▶ [Aim of the exercise]
When the string "month" occurs in a line of the listing below, return that line.

▶ [Data extracts]
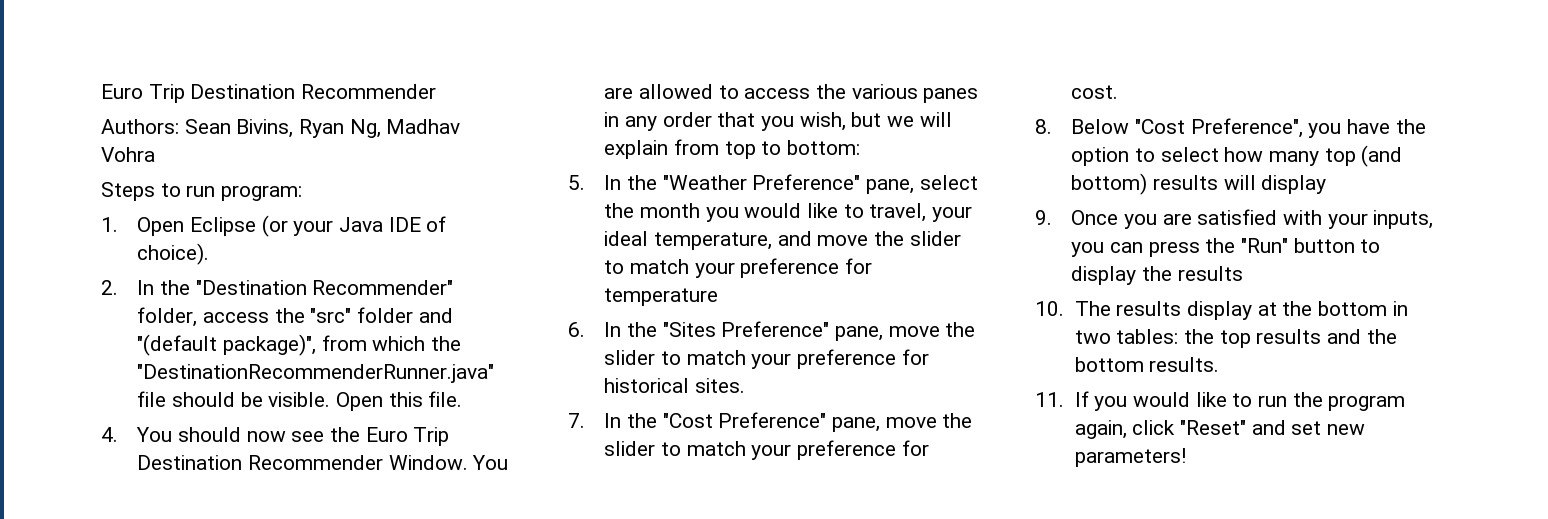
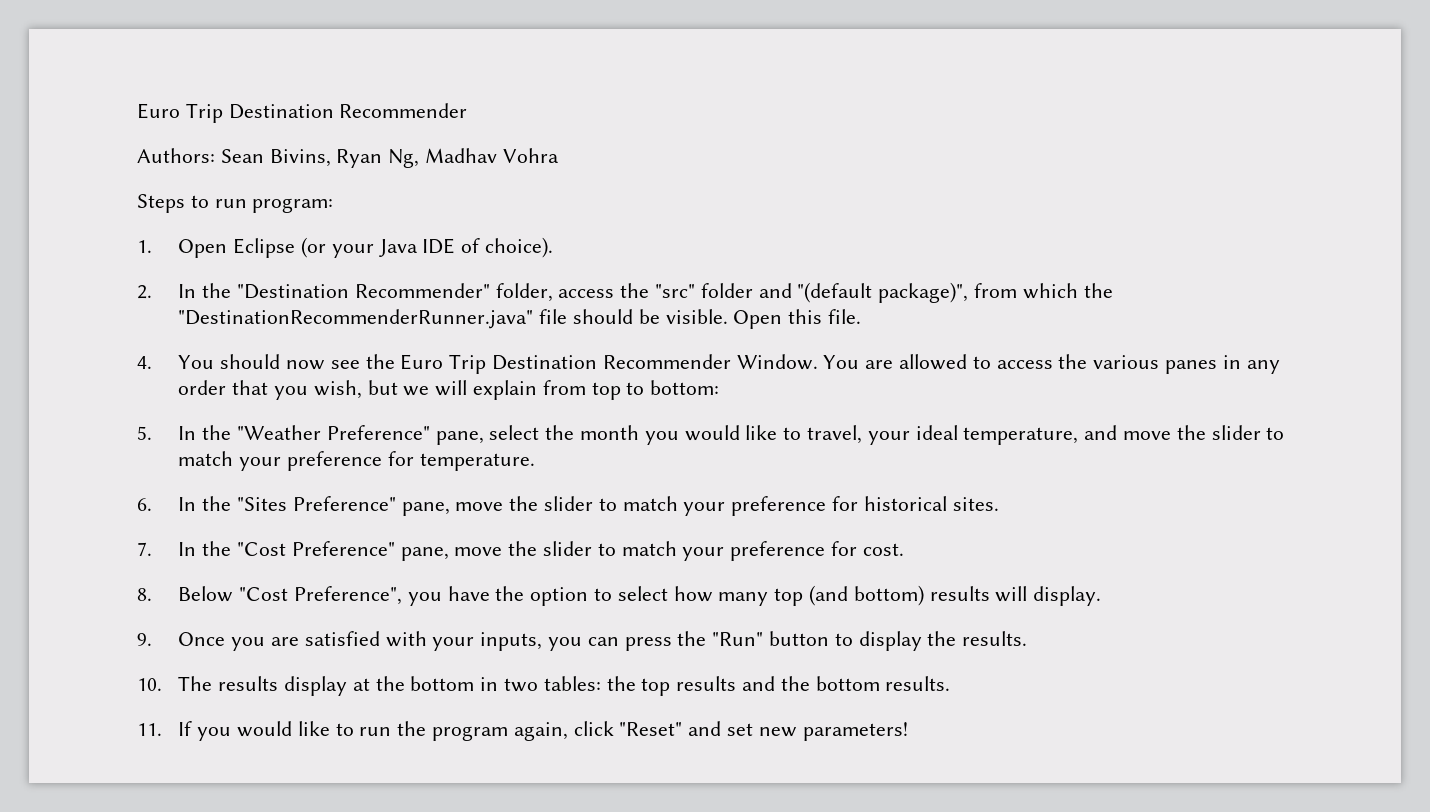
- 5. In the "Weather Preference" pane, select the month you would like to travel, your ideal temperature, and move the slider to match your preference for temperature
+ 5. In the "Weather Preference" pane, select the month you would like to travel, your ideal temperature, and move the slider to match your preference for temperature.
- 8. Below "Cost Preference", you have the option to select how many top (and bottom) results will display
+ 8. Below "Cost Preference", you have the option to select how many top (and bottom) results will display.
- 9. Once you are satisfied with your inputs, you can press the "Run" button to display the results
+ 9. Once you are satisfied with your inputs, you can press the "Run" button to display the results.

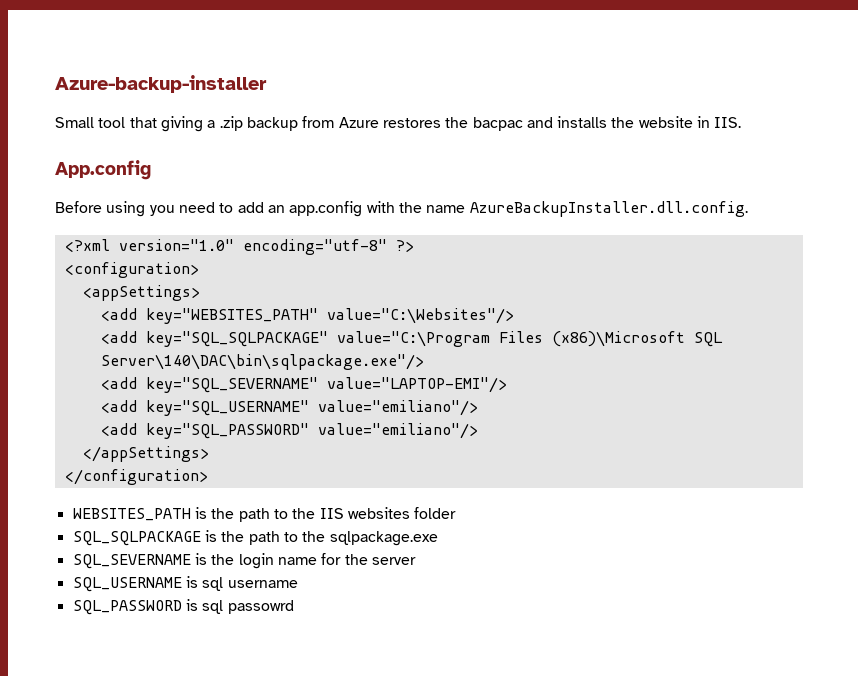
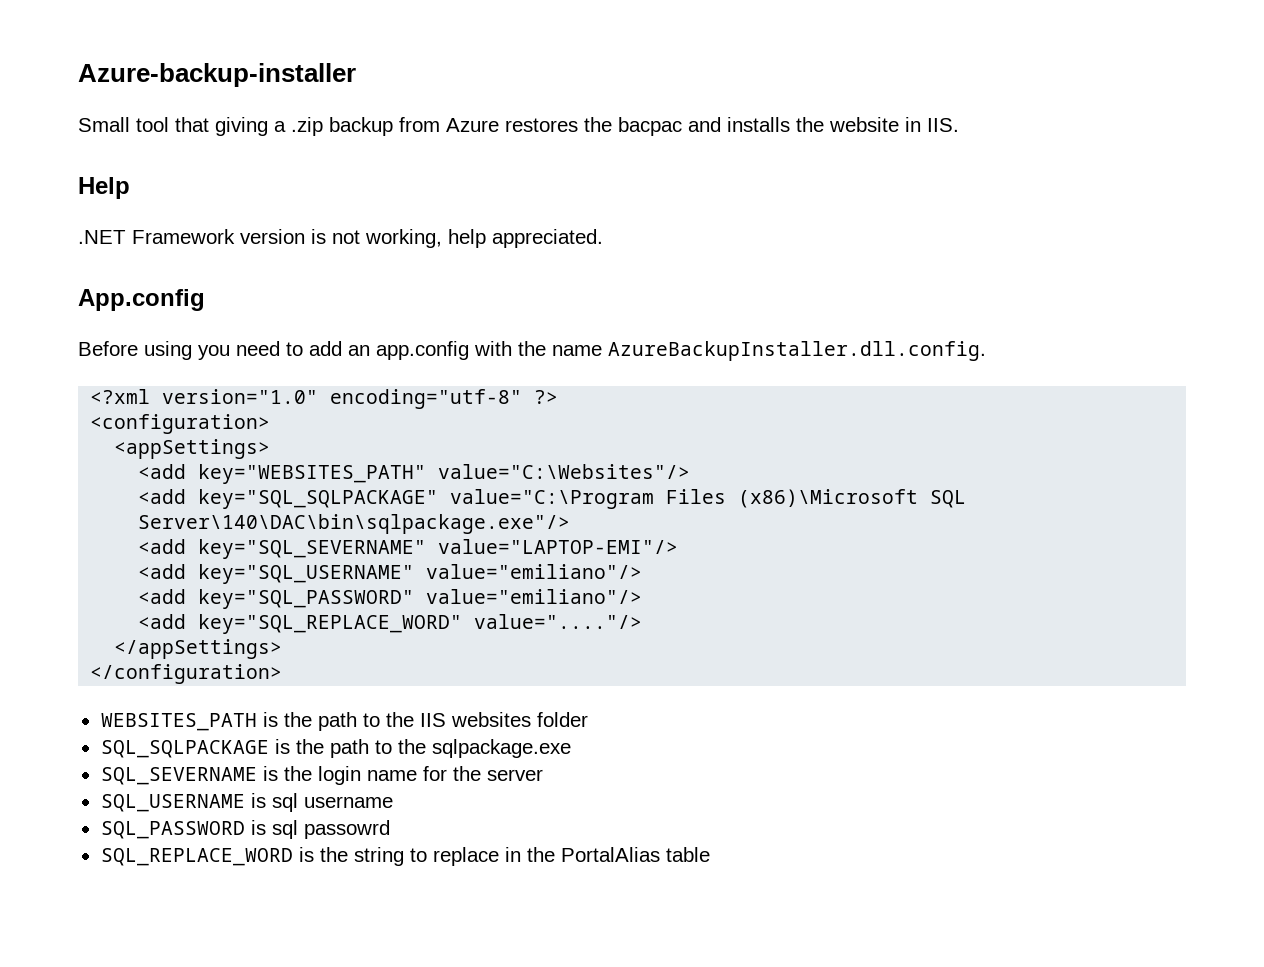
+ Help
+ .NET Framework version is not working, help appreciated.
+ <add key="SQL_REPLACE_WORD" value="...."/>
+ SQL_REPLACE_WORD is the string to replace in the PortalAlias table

▶ [Answer box]
- 5. In the "Weather Preference" pane, select the month you would like to travel, your ideal temperature, and move the slider to match your preference for temperature
+ 5. In the "Weather Preference" pane, select the month you would like to travel, your ideal temperature, and move the slider to match your preference for temperature.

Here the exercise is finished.